# Creating an account on iTunes but its looking for a "Postal Code". What to use?



## clonboy (26 Dec 2011)

Am creating an account on iTunes, but it needs my postal code, I don't have one and keep trying to use 12345' or 0000 or Na,

Any ideas?


----------



## callybags (26 Dec 2011)

Try. AA1 1AA

This is a typical format for a UK post code and has worked for me on other sites.


----------



## ajapale (26 Dec 2011)

I used SW1A 1AA.


----------



## lou2 (27 Dec 2011)

This problem occupied me for several hours on Christmas day. Several google searches told me to try 1 but it still said invalid. It turned out that I was linked in to the UK itunes rather than ROI. I changed to ROI and then tried 1 as the postcode and it worked. Very frustrating this postcode business though.


----------



## Jim2007 (27 Dec 2011)

lou2 said:


> This problem occupied me for several hours on Christmas day. Several google searches told me to try 1 but it still said invalid. It turned out that I was linked in to the UK itunes rather than ROI. I changed to ROI and then tried 1 as the postcode and it worked. Very frustrating this postcode business though.
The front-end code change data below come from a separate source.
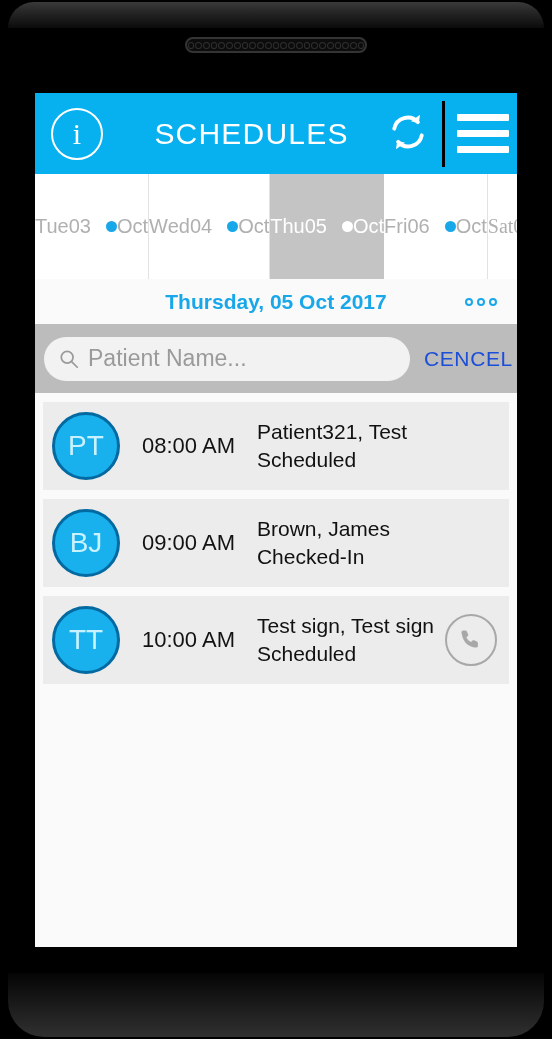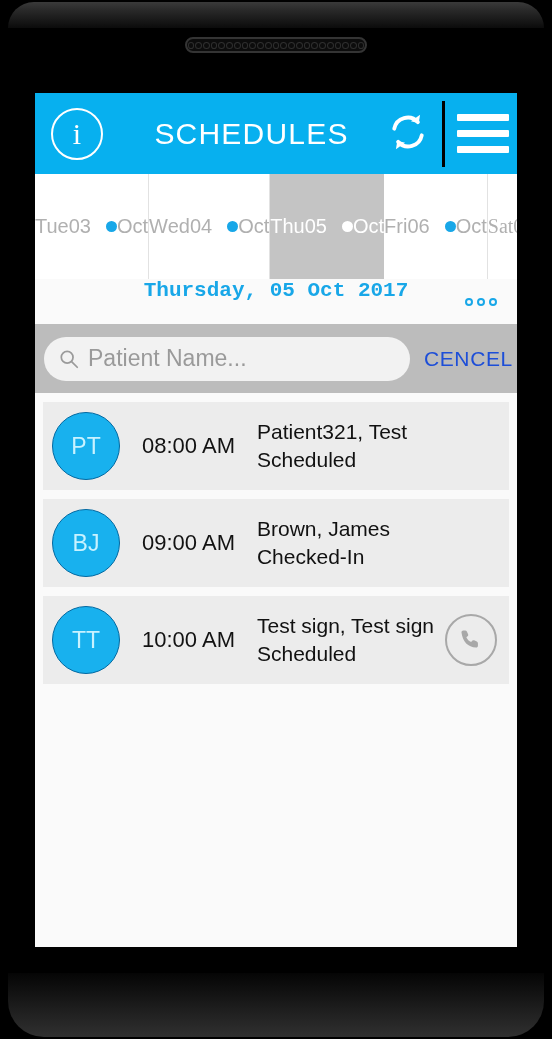--- a/index.html
+++ b/index.html
@@ -98,9 +98,8 @@
   
   .date-header {
     height: 45px; background: #fafafa;
-    display: flex; justify-content: center;
+    display: flex; align-items: center; justify-content: center;
     position: relative;
-    font-family: Liberation Mono, monospace;
   }
   .date-header .title { color: #18a7e8; font-size: 21px; font-weight: bold; }
   .overflow {

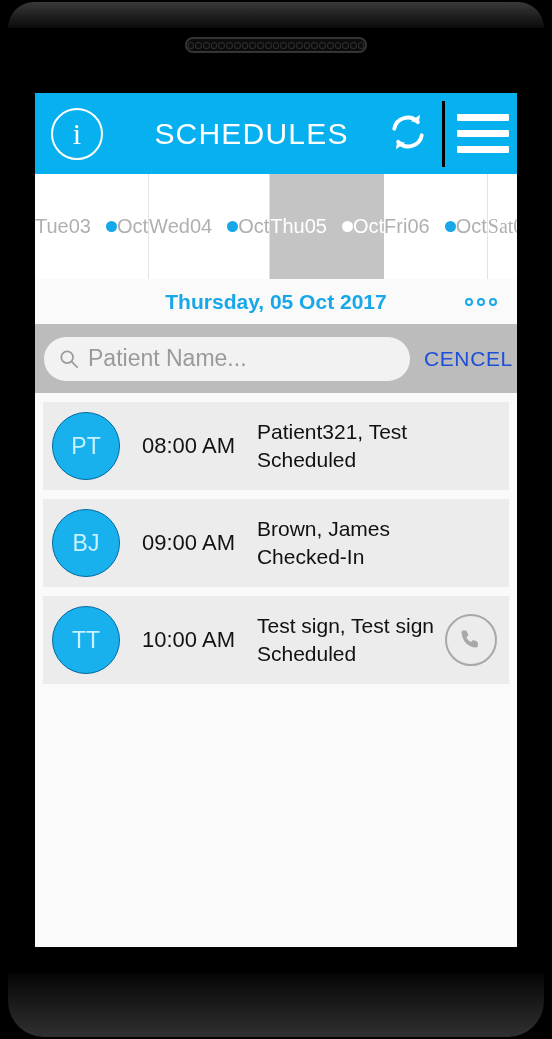--- a/index.html
+++ b/index.html
@@ -135,9 +135,9 @@
   }
   .avatar {
     width: 68px; height: 68px; border-radius: 50%;
-    background: #18b1ee; border: 1px solid #0369a1;
-    display: flex; align-items: center; justify-content: center;
-    color: #c8f2ff; font-size: 23px; flex: 0 0 auto;
+    background: #18b1ee; border: 3px solid #0369a1;
+    display: flex; align-items: center; justify-content: center;
+    color: #c8f2ff; font-size: 28px; flex: 0 0 auto;
   }
   .time { font-size: 22px; color: #121212; margin-left: 22px; flex: 0 0 auto; white-space: nowrap; }
   .details { margin-left: 22px; flex: 1 1 auto; min-width: 0; }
This is a VERY important tip especially if you are using a credit card.  Overtime Apple does some validation between credit card issuers/addresses and ITune country selections and if they don't match up they lock you out as a suspected fraud.  And it if you have a lot of your Apple stuff linked to it, it can be a big pain to get it all back in sync.


----------



## clonboy (27 Dec 2011)

Well , I was on the ROI site, and nothing worked,. I logged a call with apple support and it's a fantastic customer support, turns out the fix was to leave it blank, silly me , thanks all


----------



## Jim2007 (27 Dec 2011)

clonboy said:


> Well , I was on the ROI site, and nothing worked,. I logged a call with apple support and it's a fantastic customer support, turns out the fix was to leave it blank, silly me , thanks all



It's the little things that screw us up


----------